Your Simplest Guide to Exactly What will Happen In A Brexit

By Ben Gelblum, Contributing Editor @BenGelblum


To paraphrase France’s greatest export (apart from Stella Artois) Jean Paul Sartre: “all human endeavours are doomed to failure.” Tony Blair and John Major join the EU Referendum fray today with even more nightmarish complications for those hoping for a quick and easy Brexit – like having to renegotiate the whole Northern Ireland peace process while dealing with the possible dissolution of the United Kingdom with another Scotland Independence referendum leaving us rebuilding Hadrian’s Wall to stop Europeans getting into Britain that way – to mention just a couple of possible snags.

With an extra 24 hours left to register to vote in this historic decision for Britain, and a pounding headache from the mind-boggling array of arguments on both sides, The London Economic turned to leading EU lawyer Neil Warwick for a simple breakdown of what would actually really happen if we vote to leave Europe this month.

To encourage everybody to make a decision informed by facts, Neil has kindly laid out the only four real outcomes if Britain votes Brexit.

“Which ever way people decide to vote on 23 June, they need to be able to easily understand the implications of their decision. I have been struck by how overly complicated and negative the majority of the press coverage has been about this crucial vote,” says Neil.

“It is important to recognise in three of the four scenarios the UK would still be subject to EU law and free movement of people, but crucially would no longer have any input into the formation of new EU laws.”

“From a legal perspective these are the only possible outcomes unless a completely off the wall deal is struck,” Neil Warwick told The London Economic. “Once the UK serves its intention to leave one of these options will have to be agreed within two years. – But the downside is the UK won’t have its say as to which one is agreed.”

And here lies the rub…

Neil explains: “The other 27 member states have to decide and agree by a majority which of these deals to offer the UK. The UK government then decides whether to agree to the deal.
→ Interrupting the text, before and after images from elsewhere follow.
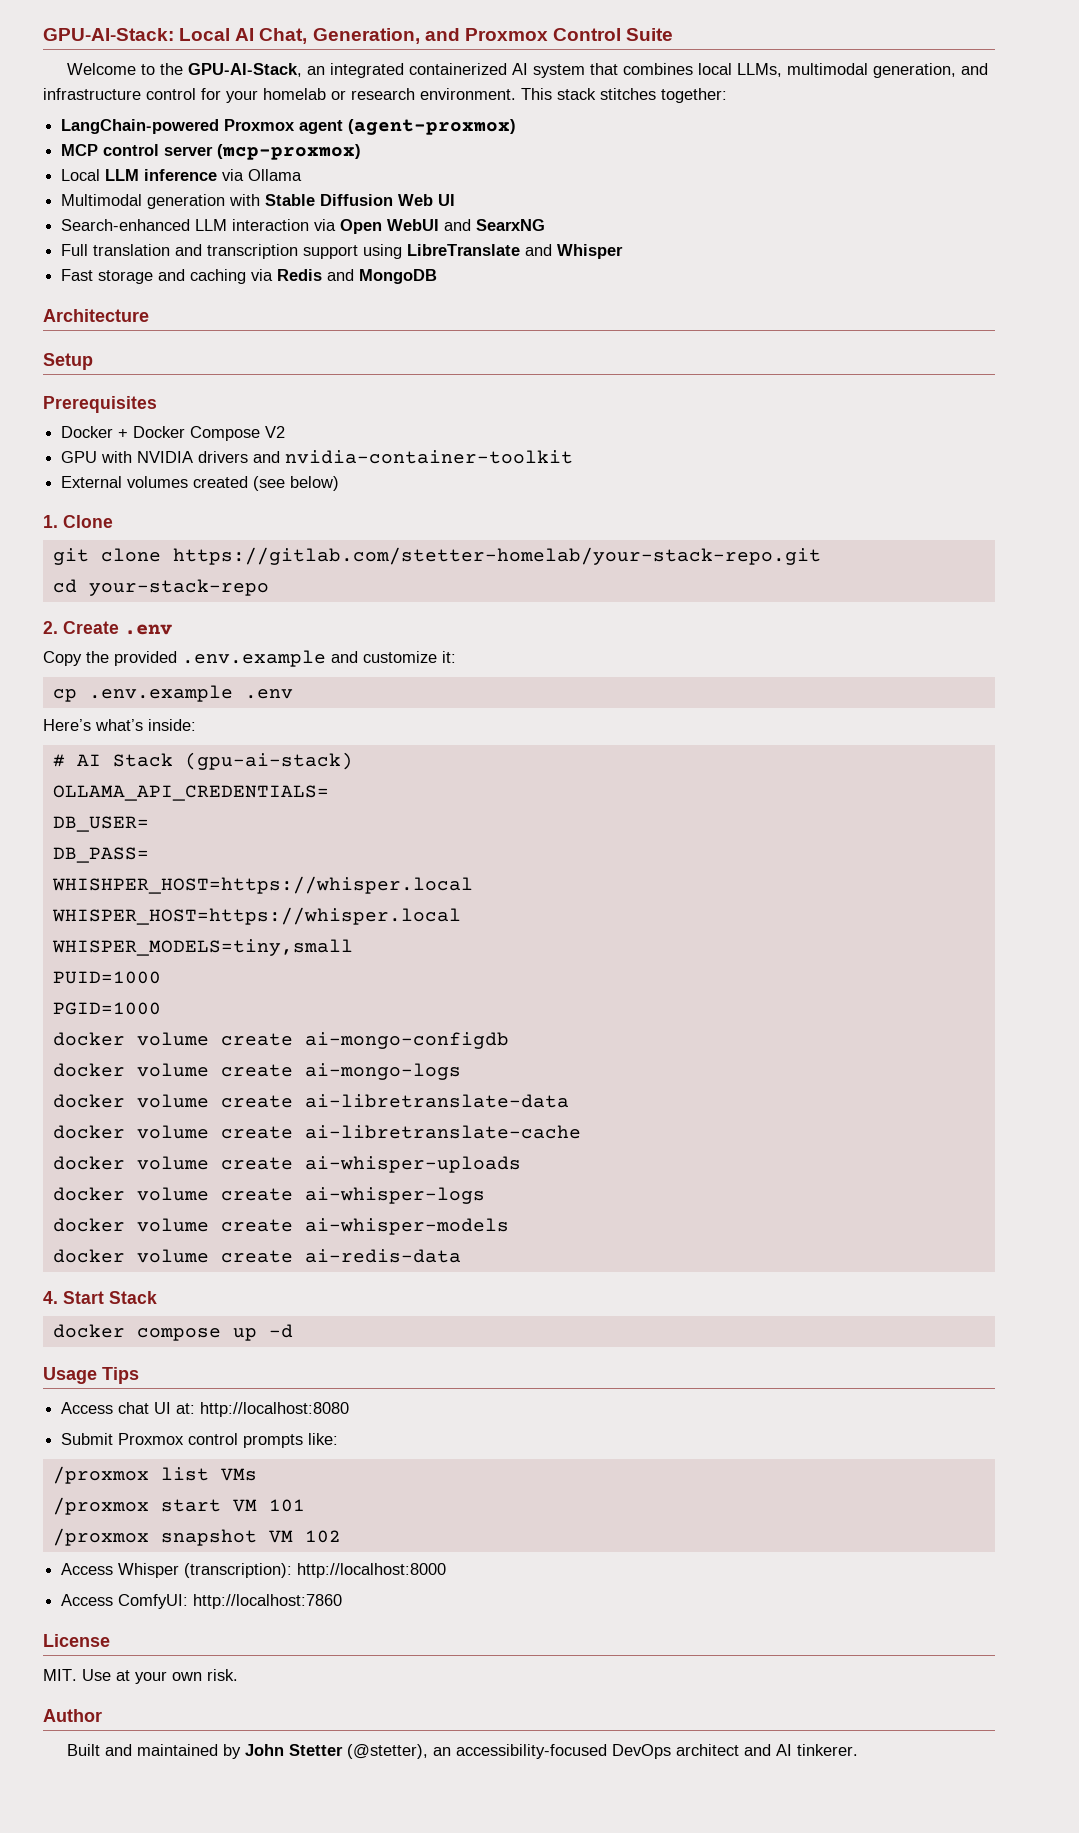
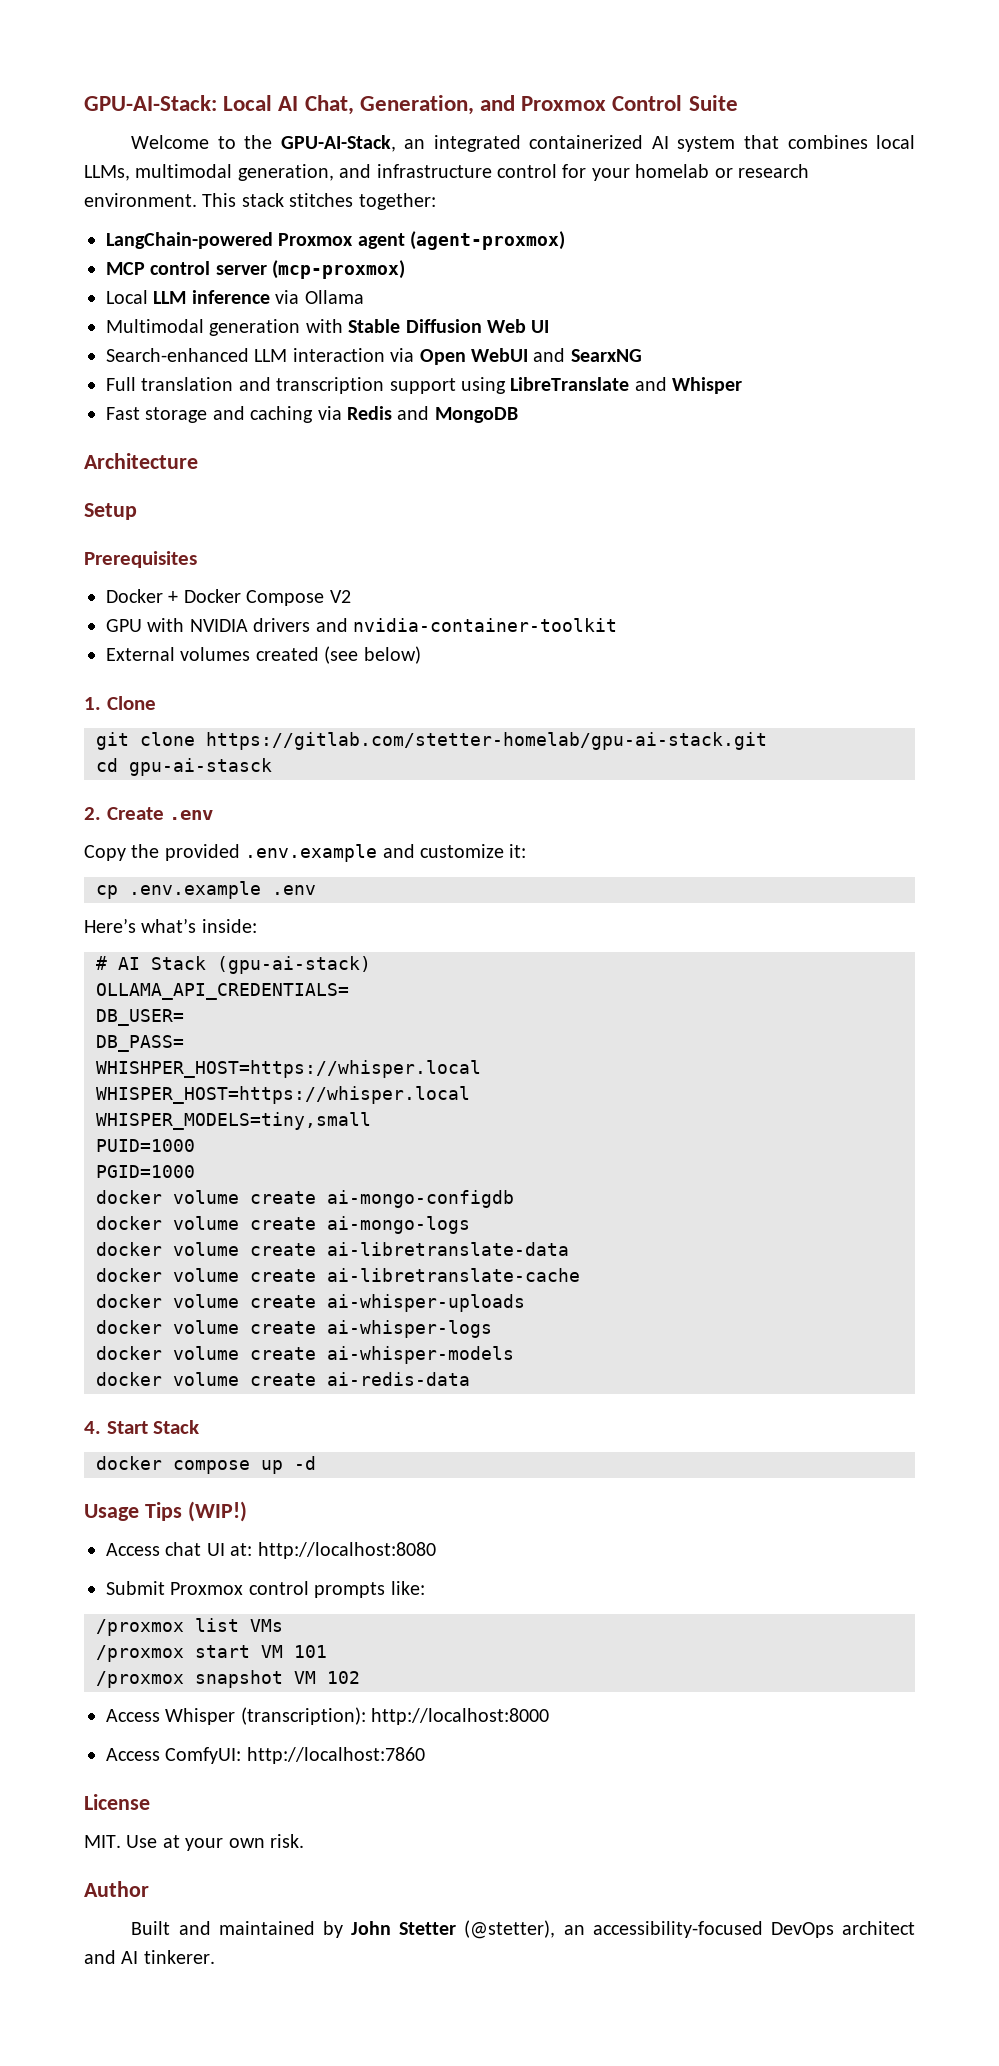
- git clone https://gitlab.com/stetter-homelab/your-stack-repo.git
+ git clone https://gitlab.com/stetter-homelab/gpu-ai-stack.git
- cd your-stack-repo
+ cd gpu-ai-stasck
- Usage Tips
+ Usage Tips (WIP!)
The UK can try and make slight alterations, but it can’t shape the negotiations as to which one it is offered. And if there is no agreement by the end of two years, then the last option – the World Trade Organisation option is what we get whether we like it or not.”

If the UK government does not agree to whichever the EU offers us out of the Norway model, Swiss model or a Bilateral agreement- all still bound by EU regulations, freedom of travel and paying into the EU budget, then the UK would have to negotiate tariffs for imports and exports through the World Trade Organisation (WTO) while agreeing to certain regulations to allow such trade too.

Neil, who divides his time between Brussels and law firm Square One Law in Newcastle where he is a partner, warns: “All the tariffs we avoid with the EU would apply. If you take two very specific examples – firstly one close to our hearts in the North East – the current WTO tariff for export of vehicles would be 10%. Nissan in the North East can currently export all its vehicles with absolutely no tariff into the EU. Instead they would have to add 10% to the cost of their cars. And it works both ways – the current tariff for importing wine is 13%, so all wine drinkers would be upset too!”

“It is also worth noting that the negotiations to leave the EU would take a minimum of two years from the point the Article 50 notice is served, but any new arrangement could take at least ten years to conclude. If we stay in the EU, there would be no legal changes to the current arrangement,” adds Neil. “No matter which outcome people favour, it is important that everyone places their vote on 23 June.”